OUR PLANS MULTIPLIED

In the beginning, JD adamantly only wanted two children. I thought that four would be perfect. Once we caught God's vision of putting orphans into families, our plan was multiplied by God. We are currently blessed with 12 children; five biological, six adopted and one more waiting in Ethiopia. Our first adoption was from the U.S., the next three were from Liberia, West Africa, and our last two were from Ethiopia. We are supporting our 12th child in Ethiopia after her adoption could not pass court.

Saturday, May 9, 2015

Always Something Going On

 I did not have any commitments on Wednesday or Friday morning this week, other than getting the girls off to school. On Thursday, however, the girls had to go to school, the boys to their Thursday class and I had a field trip to Richmond with the three little guys. In spite of having every minute of the morning filled, I got a call at 6:40 that my chicks were in at the Post Office and to come get them. Mind you, the chicks were supposed to ship late June, so they were a bit early. I had no choice but to leave the kids to get themselves ready while Julia and I made a post office run. My sister saved my field trip by taking the boys to class for me as well.

Our baby chicks are 30 White Pearl guinea babies. They will grown up and hopefully remain here to eat ticks like my previous guinea flock that has dwindled from 30 to 8 over the last few years.


They are cute now, but they will grow up ugly and obnoxious just like the current flock.

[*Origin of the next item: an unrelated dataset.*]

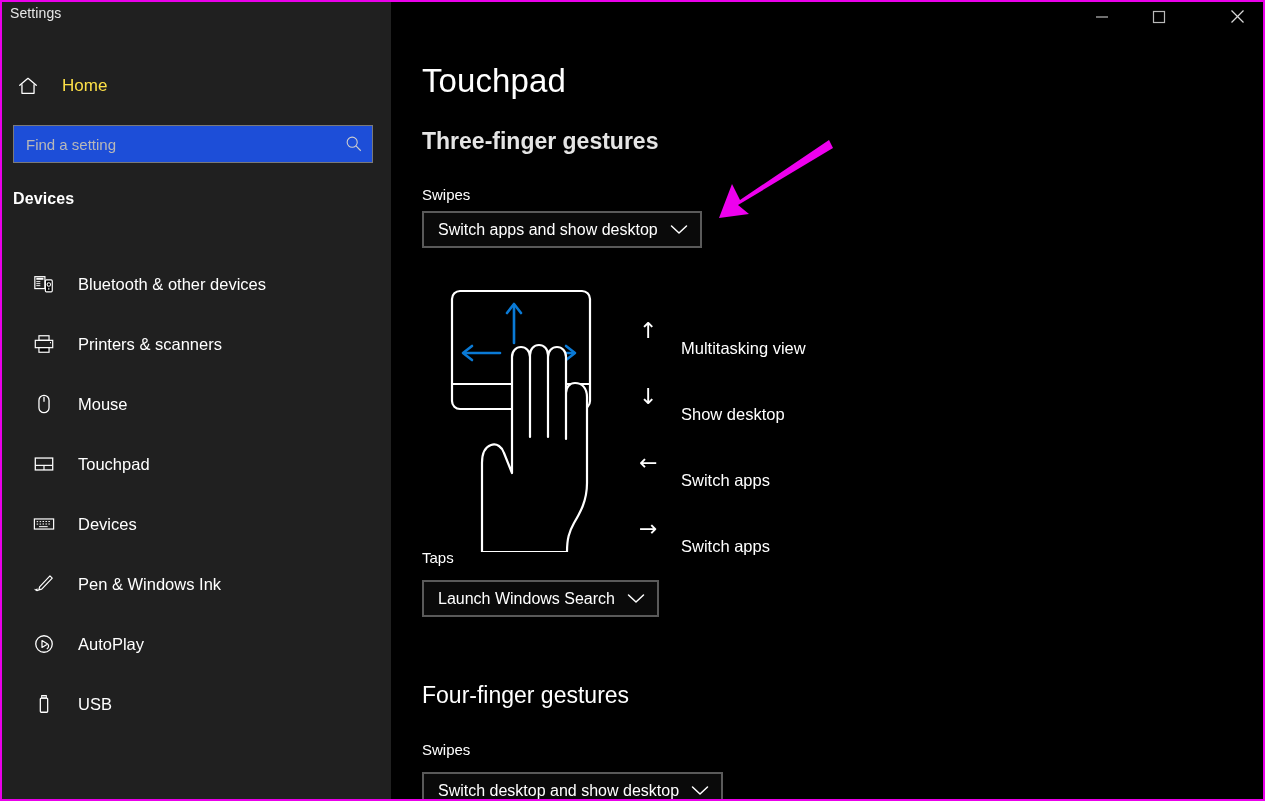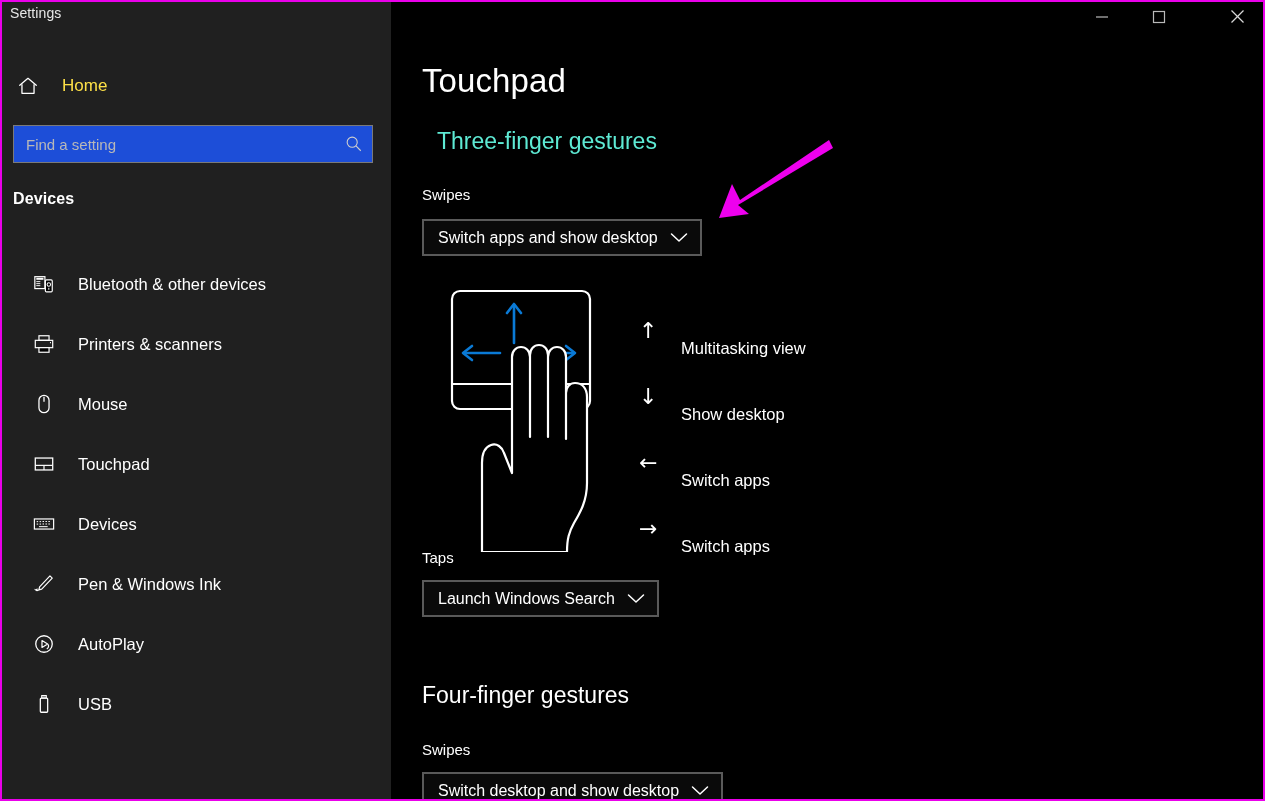"Three-finger gestures" #section-three-heading { color: #5eead4 -> #e5e5e5; font-weight: 400 -> 700; margin-left: 15px -> none }
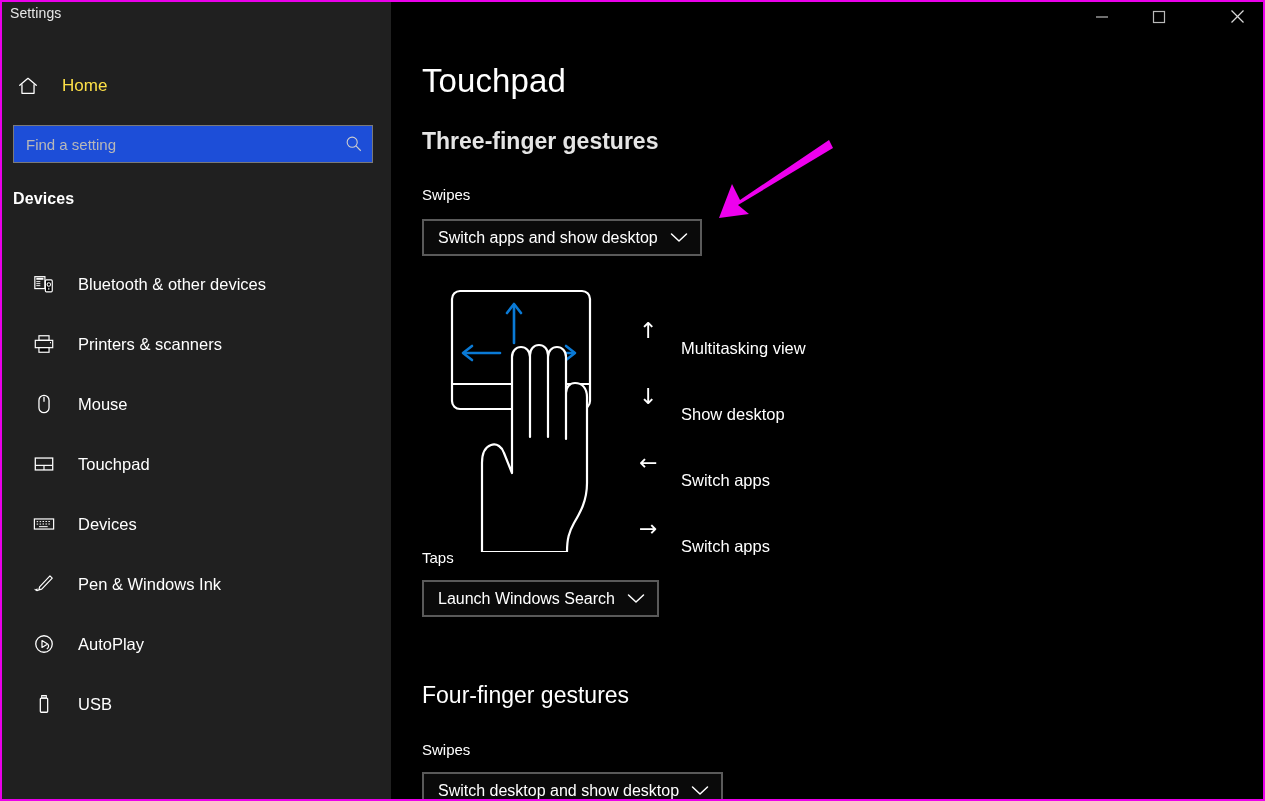"Switch apps and show desktop" #dd-swipes-three { top: 217px -> 209px }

I took my camera on the field trip and got some excellent pictures of the kids on the Nina and Pinta replicas that are sailing around America; the problem is that my camera didn't have a memory card in it, so I never really took any pictures. Elijah was so disappointed that he wanted to go back. It was a cool field trip nevertheless.

When we came home, we realized we had to patch the chicken mansion opening that JD left for the pigeon that passed away several months ago. While he was never smart enough to come out of it, the roosters that are banned to the outside of the mansion have figured out how to cram themselves in.

Rather than add it to JD's already long to-do list, I let James just handle it on his own. He is quite the gifted carpenter for being 14.


He measured, cut and staple gunned the area closed. I just laughed later that night when three roosters were standing on it looking perplexed.


The current project on JD's to do list is two more garden beds. I filled the current five and we haven't added on for about three years. JD trimmed trees back and moved the trampoline to made room to add two more on the back.


An added bonus is all the tree tops are being eaten by the goats and donkey as a weekend buffet.


Since we had to pay a Home Depot delivery charge, we went ahead and ordered a pallet of rough pavers to build around the donkey trough. It will keep his hooves worn down, since he is too ill behaved for the farrier to work on his hooves. 


 While the guys build the beds, I, of course, have to pull in the two youngest bathing beauties and braid their hair. Honestly, I would much rather work in the garden.
 
 

1 comment:

  1. Yay for James! We planted 6 rows in our garden, put up 2/3 of the fence, and hopefully can get back to it on Wed., when DH is off. Good idea for the hooves. We have a concrete area, a driveway of sorts, that I hope is doing a good job on the resident's hooves.